Усталость не проходила уже много месяцев, и у него все болело. Не какая-то определенная боль, а просто облако, которое просачивалось сквозь его тело, перемещалось, чуть задевало там и сям, пульсировало. Это из-за снов, думал он. Ему снилась война, кровь, взрывы. Его отец в снах не появлялся — только он сам и какие-то безликие люди. И еще грохот, и путаница, и падения в пропасть. Каждую ночь, каждую ночь. Он мог спать только днем. Словно преследовавшие его образы дожидались темноты… Ему приходилось видеть рисунки мозга — складки, извилины… Есть где спрятаться. Через несколько месяцев он уже ждал этих снов. Даже предвкушал их. Однажды, простудившись, он выпил от кашля микстуру с кодеином и ничего не увидел во сне. Он испытал досаду и разочарование — ему уже не хватало его снов.
В 1943 году его мать заперла свой дом в Новом Орлеане и безвыездно поселилась в большом доме в Порт-Белле. Энтони проводил у нее субботу и воскресенье. С понедельника по пятницу он жил у деда. И он был там в тот апрельский день — как раз вернулся с баскетбольной тренировки, мокрый от пота, так что брюки прилипали к телу и мешали идти. Как всегда, он прошел по дорожке к боковой двери и направился через холл к лестнице. Проходя мимо гостиной, он заглянул внутрь. Остановился, еще раз заглянул, всматриваясь в сумрак, потому что шторы были опущены. Его дед на четвереньках медленно полз по полу к двери. Еле заметно шевельнулась рука. Она скользнула вперед на два-три дюйма и замерла. Другая рука проделала то же самое. Голова деда была опущена и покачивалась из стороны в сторону, как у гончей, идущей по следу. Лысина описывала круги, точно прожектор, шарящий лучом по земле.
Откуда этот отблеск? — подумал Энтони. Какой свет падает на эту голую кожу?
Дед прополз еще несколько дюймов. Его спина прогнулась, и живот коснулся пола. Но плечи не опустились. Хотя руки дрожали от напряжения, они продолжали поддерживать тело. Минуты через две он приподнял спину и прополз еще несколько дюймов.
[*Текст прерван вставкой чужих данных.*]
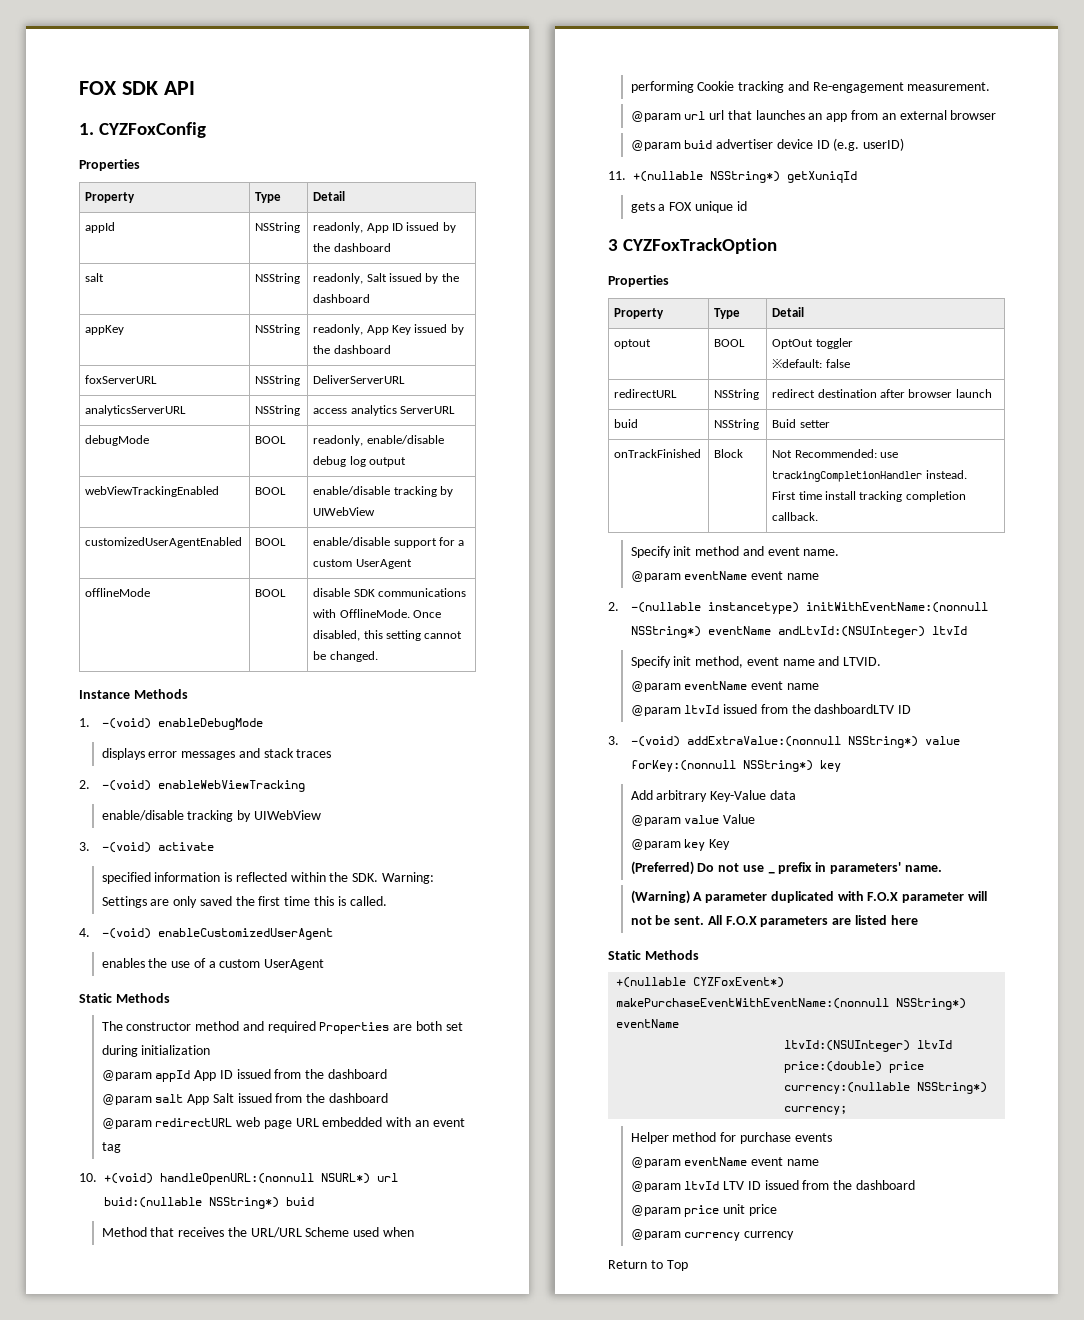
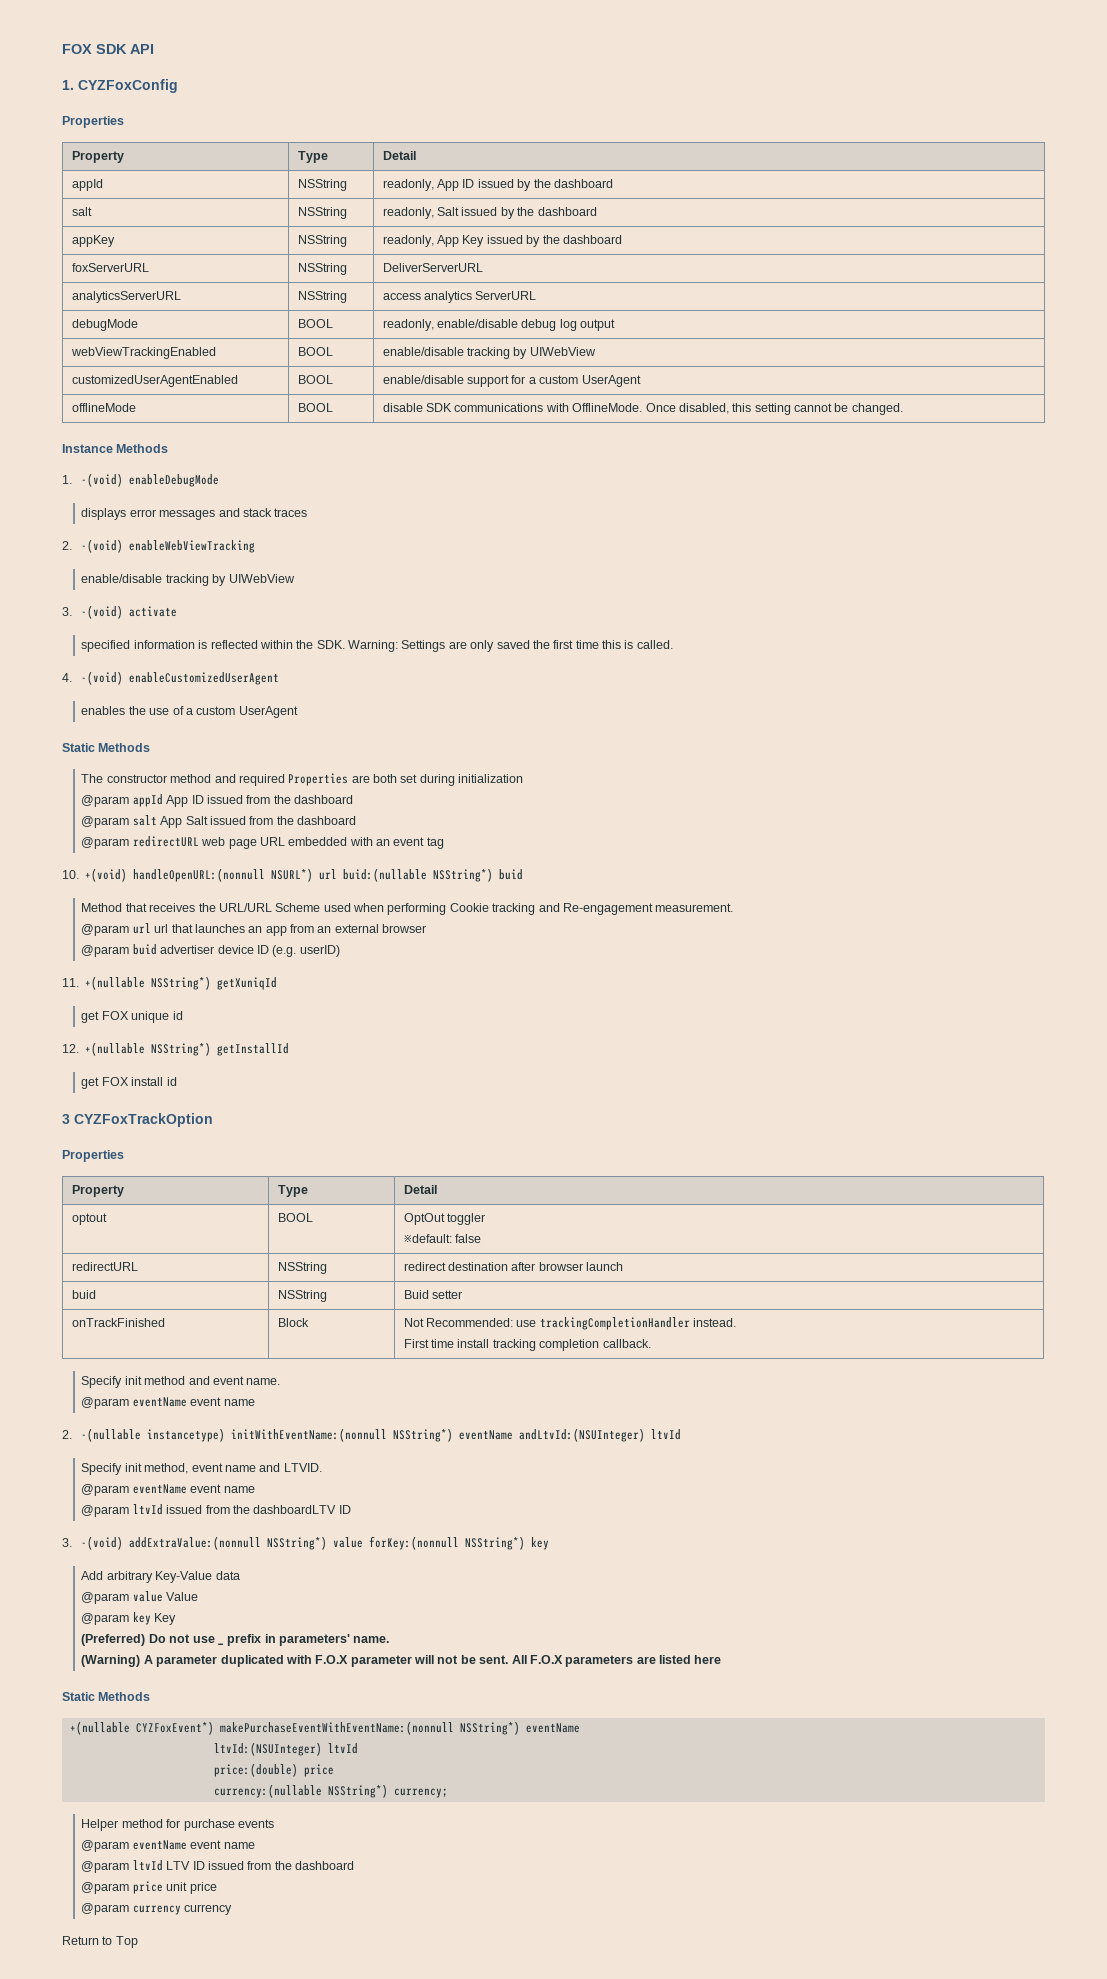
- gets a FOX unique id
+ get FOX unique id
+ 12. +(nullable NSString*) getInstallId
+ get FOX install id

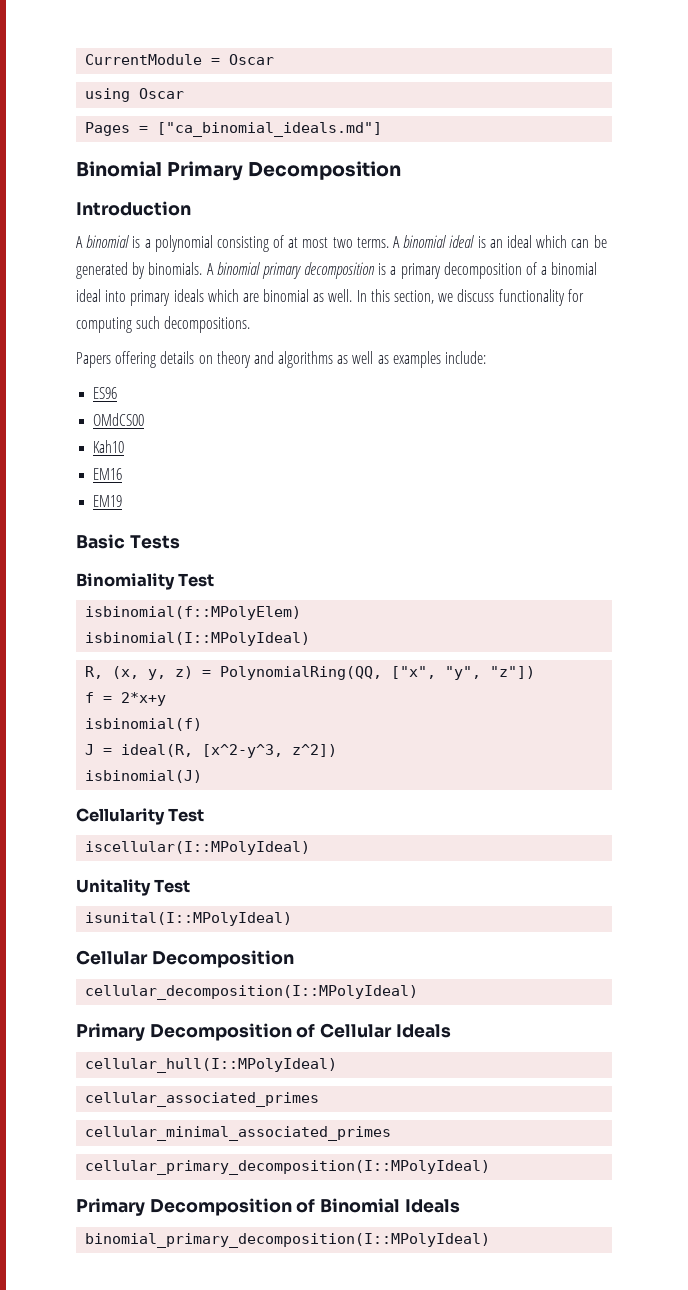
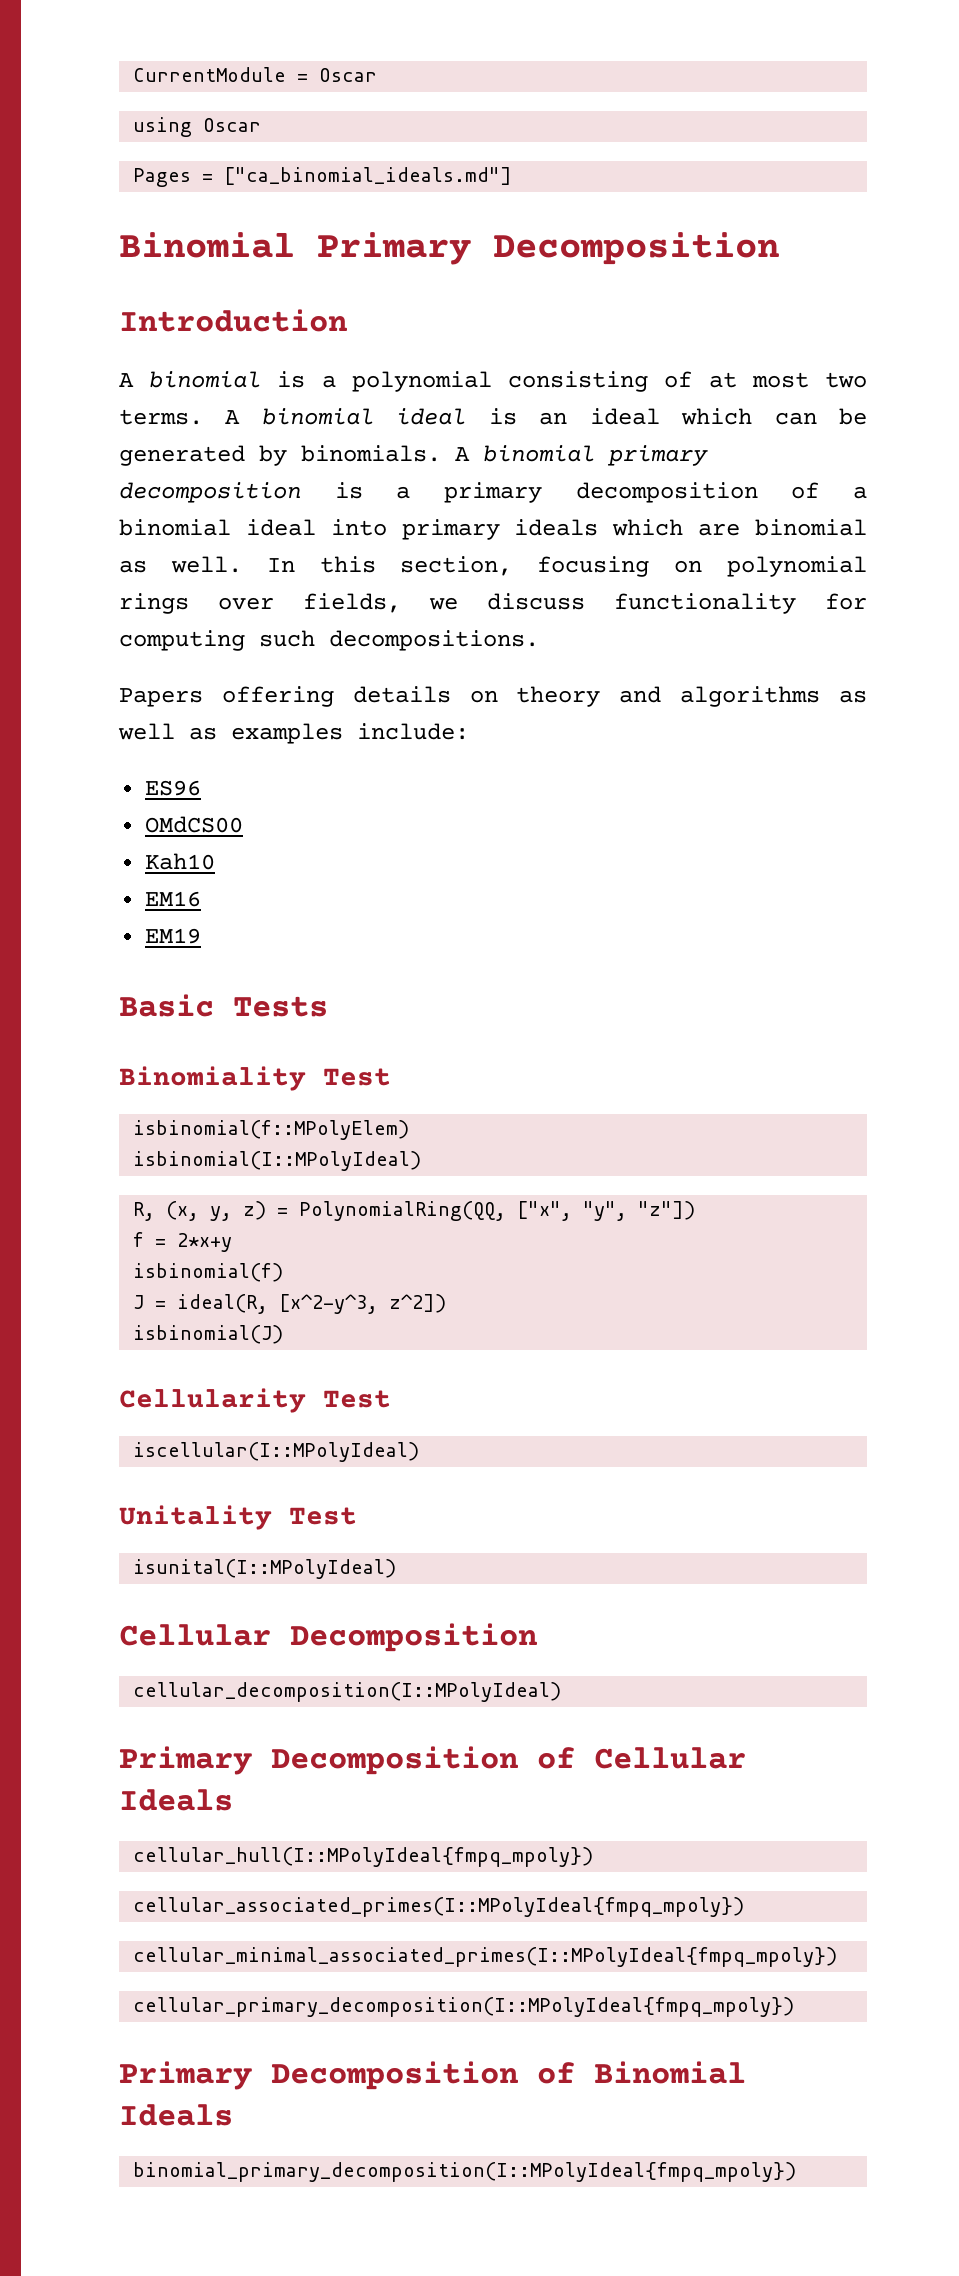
- In this section, we discuss functionality for computing such decompositions.
+ In this section, focusing on polynomial rings over fields, we discuss functionality for computing such decompositions.
- cellular_hull(I::MPolyIdeal)
- cellular_associated_primes
- cellular_minimal_associated_primes
- cellular_primary_decomposition(I::MPolyIdeal)
+ cellular_hull(I::MPolyIdeal{fmpq_mpoly})
+ cellular_associated_primes(I::MPolyIdeal{fmpq_mpoly})
+ cellular_minimal_associated_primes(I::MPolyIdeal{fmpq_mpoly})
+ cellular_primary_decomposition(I::MPolyIdeal{fmpq_mpoly})
- binomial_primary_decomposition(I::MPolyIdeal)
+ binomial_primary_decomposition(I::MPolyIdeal{fmpq_mpoly})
Ценой всех этих усилий, подумал Энтони, он продвинулся меньше чем на шаг… Он вбежал в гостиную с криком:
— Дедушка! Дедушка!
Он остановился совсем рядом, так что кончик его коричневых ботинок коснулись левой руки на ковре. Дед тяжело дышал. Каждый выдох был таким медленным, таким клокочущим, что ему, казалось, не будет конца. А когда он все-таки кончался, начиналось булькающее хрипение судорожного вдоха.
— Что случилось? — крикнул Энтони. — Скажи, что надо сделать?
Левая рука деда опять скользнула вперед, мимо коричневых ботинок, уперлась в ковер и напряглась, принимая на себя вес тела — оно еще на два дюйма продвинулось к двери.
Энтони, пятясь, вышел в холл. Он хотел крикнуть, позвать, но каким-то образом крик сорвался на пронзительный визг. А завизжав, он уже не мог остановиться.